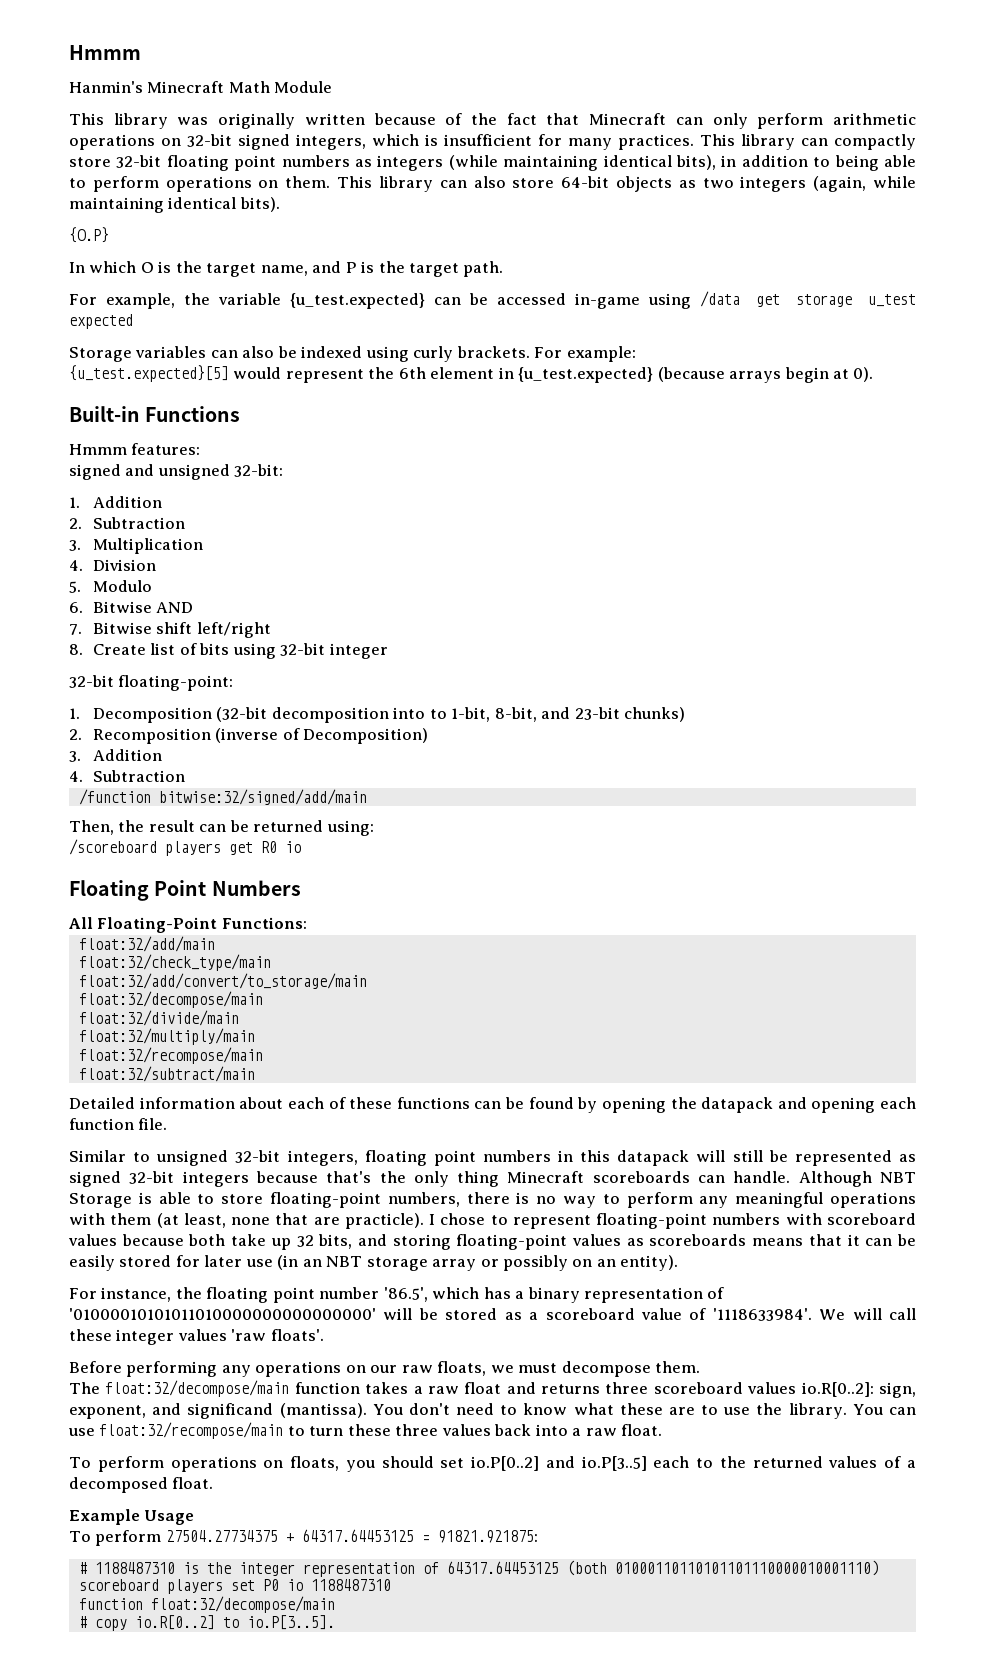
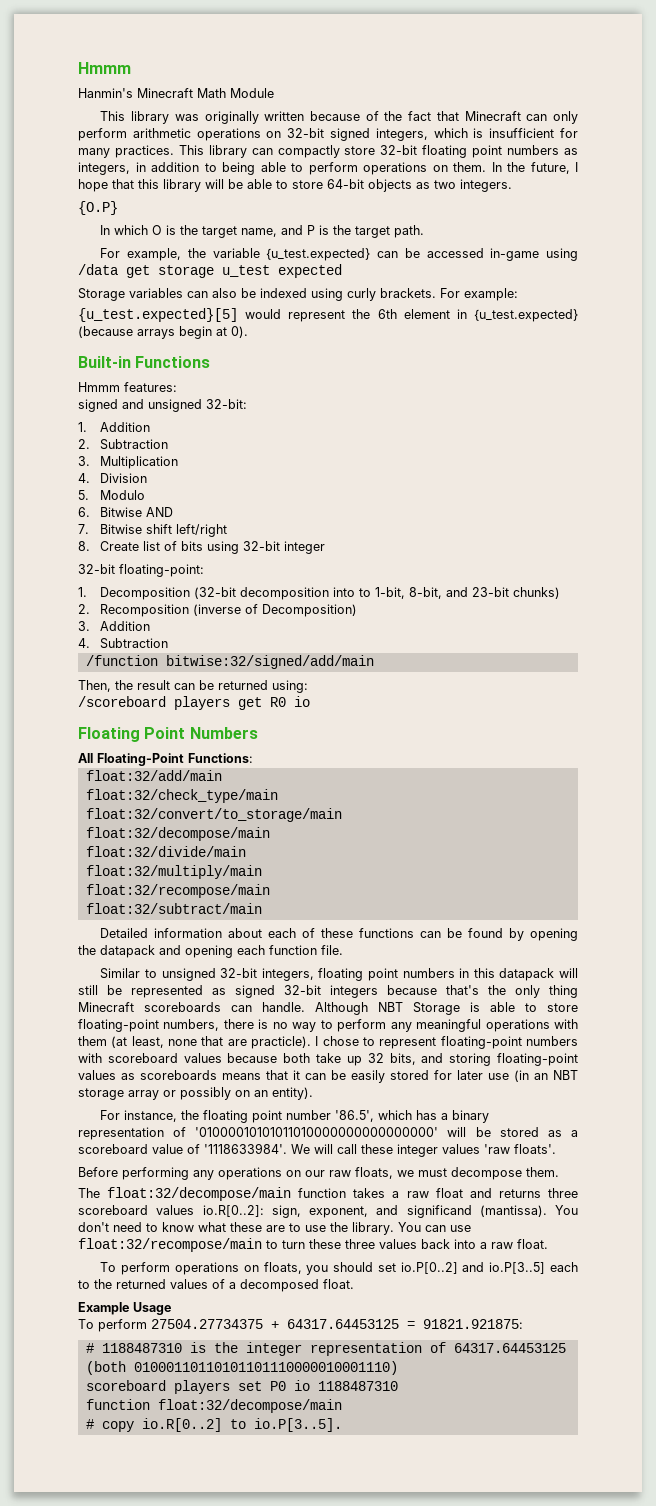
- This library can compactly store 32-bit floating point numbers as integers (while maintaining identical bits), in addition to being able to perform operations on them.
+ This library can compactly store 32-bit floating point numbers as integers, in addition to being able to perform operations on them.
- This library can also store 64-bit objects as two integers (again, while maintaining identical bits).
+ In the future, I hope that this library will be able to store 64-bit objects as two integers.
- float:32/add/convert/to_storage/main
+ float:32/convert/to_storage/main

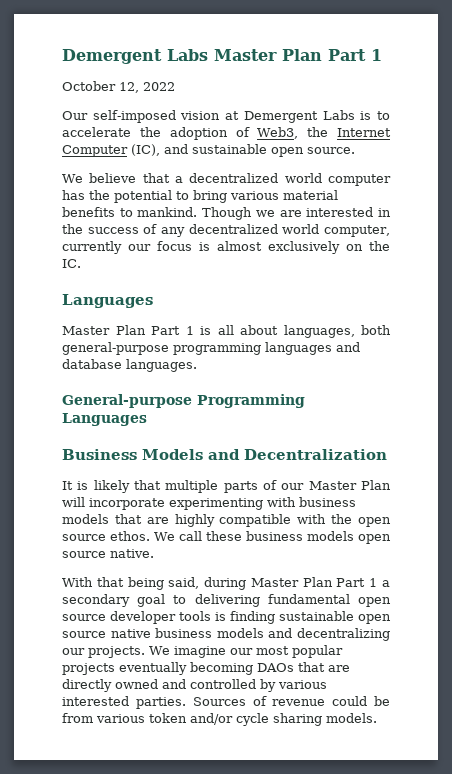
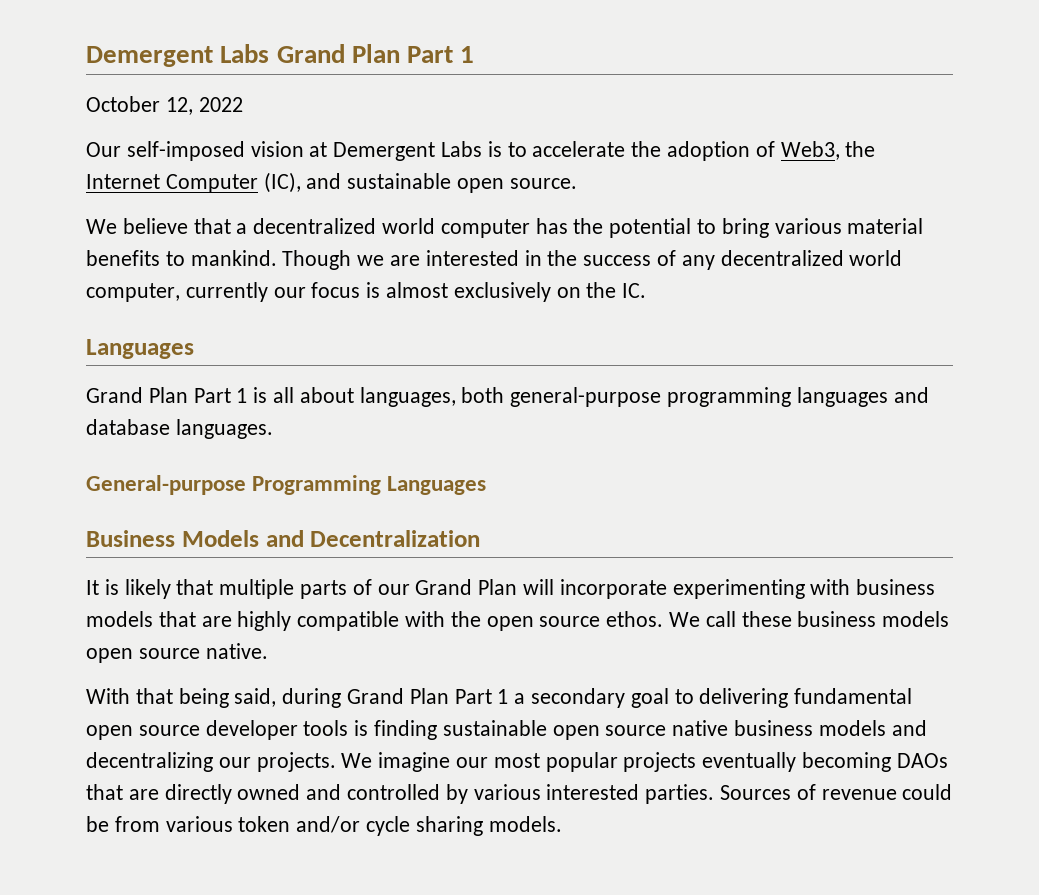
- Demergent Labs Master Plan Part 1
+ Demergent Labs Grand Plan Part 1
- Master Plan Part 1 is all about languages, both general-purpose programming languages and database languages.
+ Grand Plan Part 1 is all about languages, both general-purpose programming languages and database languages.
- It is likely that multiple parts of our Master Plan will incorporate experimenting with business models that are highly compatible with the open source ethos.
+ It is likely that multiple parts of our Grand Plan will incorporate experimenting with business models that are highly compatible with the open source ethos.
- With that being said, during Master Plan Part 1 a secondary goal to delivering fundamental open source developer tools is finding sustainable open source native business models and decentralizing our projects.
+ With that being said, during Grand Plan Part 1 a secondary goal to delivering fundamental open source developer tools is finding sustainable open source native business models and decentralizing our projects.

——

== WHAT YOU HAVE TO DO ==
Write out every line in the data that holds the string "identical".

== RESPONSE ==
- This library can compactly store 32-bit floating point numbers as integers (while maintaining identical bits), in addition to being able to perform operations on them.
- This library can also store 64-bit objects as two integers (again, while maintaining identical bits).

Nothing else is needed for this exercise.